In late January, I was in Rio de Janeiro. Walking along the New York-style streets of the Leblon neighborhood (condo towers, boutiques, heavily booked restaurants, wine stores), a few blocks from the vast beach full of “fute” volleyball players (no hands), sun-worshipping families, and serious exercisers (runners, bikers, walkers, and bodybuilders of all shapes and ages and skin colors), I was looking for my favorite bookstore (a spacious one-floor shop with beautiful real books, CDs, and a coffee shop) when I noticed a billboard on a news kiosk:

ann arbor curso de idiomas

A language school named for Ann Arbor with an address and phone number in Rio!

At lunch with a Leblon resident who had learned some advanced executive skills at the Ross School of Business and a New Yorker from New Orleans who lives half the year in Brazil, I mentioned the billboard. They said the school was only a few blocks away and gave me directions.

Afterward, I walked to Ann Arbor: Avenida General San Martin, 1.226.

Ringing the buzzer, I asked for a person who speaks English. Patricia introduced herself and asked how she could help. I said:

“I’m from Ann Arbor.”

So she told me the story. About forty years ago, Neiton Machada de Oliveira, a young man from a lower-middle-class Rio family, became such a brilliant student that he earned a scholarship to study abroad. After some research, he selected the University of Michigan, where he earned a PhD in linguistics. He returned to Rio to direct a prominent language school.

He missed Ann Arbor and his friends and colleagues there. He missed the seasons, even the football season. He insisted that he must return. When his friends realized that his longing for Michigan was sincere, they promised that if Neiton would agree to stay they would help him create Ann Arbor in Rio: a language school of his own, named for his favorite city in the world.
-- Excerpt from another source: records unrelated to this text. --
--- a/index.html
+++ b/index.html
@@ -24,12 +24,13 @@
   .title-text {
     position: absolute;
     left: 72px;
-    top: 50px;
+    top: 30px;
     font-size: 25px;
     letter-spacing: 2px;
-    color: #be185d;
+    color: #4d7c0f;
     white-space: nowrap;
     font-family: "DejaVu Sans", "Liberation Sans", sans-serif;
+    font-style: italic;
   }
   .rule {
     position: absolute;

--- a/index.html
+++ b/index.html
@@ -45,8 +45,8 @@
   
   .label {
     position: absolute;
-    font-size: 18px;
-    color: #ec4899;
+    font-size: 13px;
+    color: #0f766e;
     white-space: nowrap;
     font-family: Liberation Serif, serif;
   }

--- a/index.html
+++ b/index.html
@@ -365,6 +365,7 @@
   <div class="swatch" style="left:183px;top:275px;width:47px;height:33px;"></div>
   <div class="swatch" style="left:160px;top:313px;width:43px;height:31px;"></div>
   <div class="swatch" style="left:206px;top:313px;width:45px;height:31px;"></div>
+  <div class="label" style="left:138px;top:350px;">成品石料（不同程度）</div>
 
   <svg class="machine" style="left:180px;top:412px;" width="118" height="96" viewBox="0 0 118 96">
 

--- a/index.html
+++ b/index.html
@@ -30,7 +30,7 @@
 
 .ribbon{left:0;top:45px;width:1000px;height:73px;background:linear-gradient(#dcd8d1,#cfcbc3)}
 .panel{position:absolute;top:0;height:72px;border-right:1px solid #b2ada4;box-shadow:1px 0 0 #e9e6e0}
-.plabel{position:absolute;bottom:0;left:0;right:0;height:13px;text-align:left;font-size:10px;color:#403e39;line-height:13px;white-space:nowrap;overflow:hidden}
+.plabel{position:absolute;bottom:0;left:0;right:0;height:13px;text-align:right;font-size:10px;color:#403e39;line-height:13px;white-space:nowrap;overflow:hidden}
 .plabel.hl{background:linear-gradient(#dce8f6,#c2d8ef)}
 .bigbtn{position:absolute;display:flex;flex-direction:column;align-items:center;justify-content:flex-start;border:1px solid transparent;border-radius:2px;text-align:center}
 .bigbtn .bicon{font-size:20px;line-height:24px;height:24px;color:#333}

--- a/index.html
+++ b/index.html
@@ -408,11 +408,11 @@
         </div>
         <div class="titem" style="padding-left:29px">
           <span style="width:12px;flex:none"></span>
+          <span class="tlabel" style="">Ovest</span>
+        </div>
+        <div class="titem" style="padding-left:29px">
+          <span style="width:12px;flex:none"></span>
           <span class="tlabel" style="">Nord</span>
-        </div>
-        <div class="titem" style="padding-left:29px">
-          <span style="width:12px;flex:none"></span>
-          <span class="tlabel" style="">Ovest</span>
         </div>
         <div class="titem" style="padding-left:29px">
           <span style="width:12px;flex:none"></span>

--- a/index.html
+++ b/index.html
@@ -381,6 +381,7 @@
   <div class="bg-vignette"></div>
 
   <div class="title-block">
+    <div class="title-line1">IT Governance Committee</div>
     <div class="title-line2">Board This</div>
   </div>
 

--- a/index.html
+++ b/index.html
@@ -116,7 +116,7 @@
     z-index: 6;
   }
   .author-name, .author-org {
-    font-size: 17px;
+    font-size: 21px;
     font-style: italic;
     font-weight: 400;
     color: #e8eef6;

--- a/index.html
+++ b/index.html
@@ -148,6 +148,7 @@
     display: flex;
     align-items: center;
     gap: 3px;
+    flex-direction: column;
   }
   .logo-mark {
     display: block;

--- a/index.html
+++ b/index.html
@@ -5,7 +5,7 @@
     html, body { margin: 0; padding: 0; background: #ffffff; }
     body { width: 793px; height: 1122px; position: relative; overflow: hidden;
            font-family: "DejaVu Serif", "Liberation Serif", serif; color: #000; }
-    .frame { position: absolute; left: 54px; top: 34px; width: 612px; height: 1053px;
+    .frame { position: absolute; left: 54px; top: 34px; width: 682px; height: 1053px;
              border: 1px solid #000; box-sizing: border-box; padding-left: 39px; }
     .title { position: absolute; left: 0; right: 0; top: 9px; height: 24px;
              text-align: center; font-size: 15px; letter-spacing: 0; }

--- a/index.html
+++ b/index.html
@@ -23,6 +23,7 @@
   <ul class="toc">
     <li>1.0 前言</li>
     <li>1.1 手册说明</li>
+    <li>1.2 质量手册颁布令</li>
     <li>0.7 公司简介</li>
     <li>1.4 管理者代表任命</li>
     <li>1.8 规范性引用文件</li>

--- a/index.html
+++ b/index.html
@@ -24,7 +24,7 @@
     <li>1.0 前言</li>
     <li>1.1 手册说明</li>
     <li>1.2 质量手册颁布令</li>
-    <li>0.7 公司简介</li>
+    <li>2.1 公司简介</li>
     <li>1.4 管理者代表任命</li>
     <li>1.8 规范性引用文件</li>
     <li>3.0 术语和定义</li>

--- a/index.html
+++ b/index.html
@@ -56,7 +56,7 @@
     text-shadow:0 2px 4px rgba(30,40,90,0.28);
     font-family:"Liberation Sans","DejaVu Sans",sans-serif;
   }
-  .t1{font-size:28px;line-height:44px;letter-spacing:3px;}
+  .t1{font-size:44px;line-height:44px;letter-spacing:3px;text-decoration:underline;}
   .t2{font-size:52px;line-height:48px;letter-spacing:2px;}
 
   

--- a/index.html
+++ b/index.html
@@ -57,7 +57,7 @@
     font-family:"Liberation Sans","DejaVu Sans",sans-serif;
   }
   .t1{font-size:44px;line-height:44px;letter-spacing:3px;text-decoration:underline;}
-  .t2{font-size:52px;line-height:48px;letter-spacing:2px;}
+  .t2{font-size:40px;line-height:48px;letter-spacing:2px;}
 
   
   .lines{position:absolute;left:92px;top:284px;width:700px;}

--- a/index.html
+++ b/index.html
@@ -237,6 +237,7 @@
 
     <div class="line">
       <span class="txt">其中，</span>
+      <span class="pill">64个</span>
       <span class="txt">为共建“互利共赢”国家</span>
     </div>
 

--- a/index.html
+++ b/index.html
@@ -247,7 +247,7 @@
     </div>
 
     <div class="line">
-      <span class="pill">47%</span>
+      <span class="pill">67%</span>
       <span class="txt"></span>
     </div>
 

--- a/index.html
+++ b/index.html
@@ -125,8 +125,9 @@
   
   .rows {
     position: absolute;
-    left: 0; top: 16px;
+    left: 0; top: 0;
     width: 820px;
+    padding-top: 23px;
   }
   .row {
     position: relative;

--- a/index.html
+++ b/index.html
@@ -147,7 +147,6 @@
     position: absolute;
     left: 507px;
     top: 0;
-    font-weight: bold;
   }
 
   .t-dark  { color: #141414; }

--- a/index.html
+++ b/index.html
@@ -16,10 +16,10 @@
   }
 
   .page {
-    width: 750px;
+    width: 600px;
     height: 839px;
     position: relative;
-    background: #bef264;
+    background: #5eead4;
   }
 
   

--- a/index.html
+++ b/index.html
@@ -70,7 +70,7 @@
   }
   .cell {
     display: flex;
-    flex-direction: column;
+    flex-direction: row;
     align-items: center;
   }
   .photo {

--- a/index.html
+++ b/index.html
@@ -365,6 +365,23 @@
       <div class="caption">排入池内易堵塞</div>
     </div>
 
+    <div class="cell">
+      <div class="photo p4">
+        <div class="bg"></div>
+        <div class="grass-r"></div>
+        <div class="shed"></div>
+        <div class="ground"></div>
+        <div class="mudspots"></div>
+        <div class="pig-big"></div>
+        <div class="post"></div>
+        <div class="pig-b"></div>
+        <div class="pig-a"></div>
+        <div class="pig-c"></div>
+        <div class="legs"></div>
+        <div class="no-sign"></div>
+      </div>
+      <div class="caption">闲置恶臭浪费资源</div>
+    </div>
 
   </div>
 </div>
Neiton Machada de Oliveira died in 1990. Since then, the school has been managed by one of his founding partners. On March 9, Ann Arbor (Brazil) celebrates its thirty-third anniversary of teaching English, Spanish, French, and Italian to Brazilians and Portuguese to foreigners. Its students include adults, teenagers, and even two-year-olds. With partner companies, it offers language courses in other countries: the U.S., the U.K., Australia, Canada, and Spain.

It’s a successful and well-respected school. Its fifty teachers and administrators know how to help about 700 students to enjoy learning strange things. For example: the confusing sonic difference between “steak” and “meat.”

Another friend, who lives one block east on Avenida General San Martin, told me she sent her son and daughter to Ann Arbor (Brazil) to learn English. They loved their time there, and they remember it warmly. Her son is now a junior executive in a multinational energy company. His English is often necessary for meetings in Europe or the Middle East. Her daughter is a research assistant at Harvard.

Some of the school’s messages could be adopted verbatim by Ann Arbor, Michigan:

Prepare to conquer the world!

Ann Arbor–much more than a language.

Ann Arbor offers excellent teaching and the joy of discovering a new cultural universe.

The only disappointing thing about Ann Arbor, Brazil, is a complete absence of Go Blue! signs or buttons or T-shirts. But the school’s website includes a thought about another Michigan icon:

The famous Nichols Arboretum, a “living museum,” located on the university campus, preserves the founding spirit of the city, whose name is inspired by its indigenous oak forests.

The website is Brazil’s version of AnnArbor.com — in Portuguese: annarbor.com.br.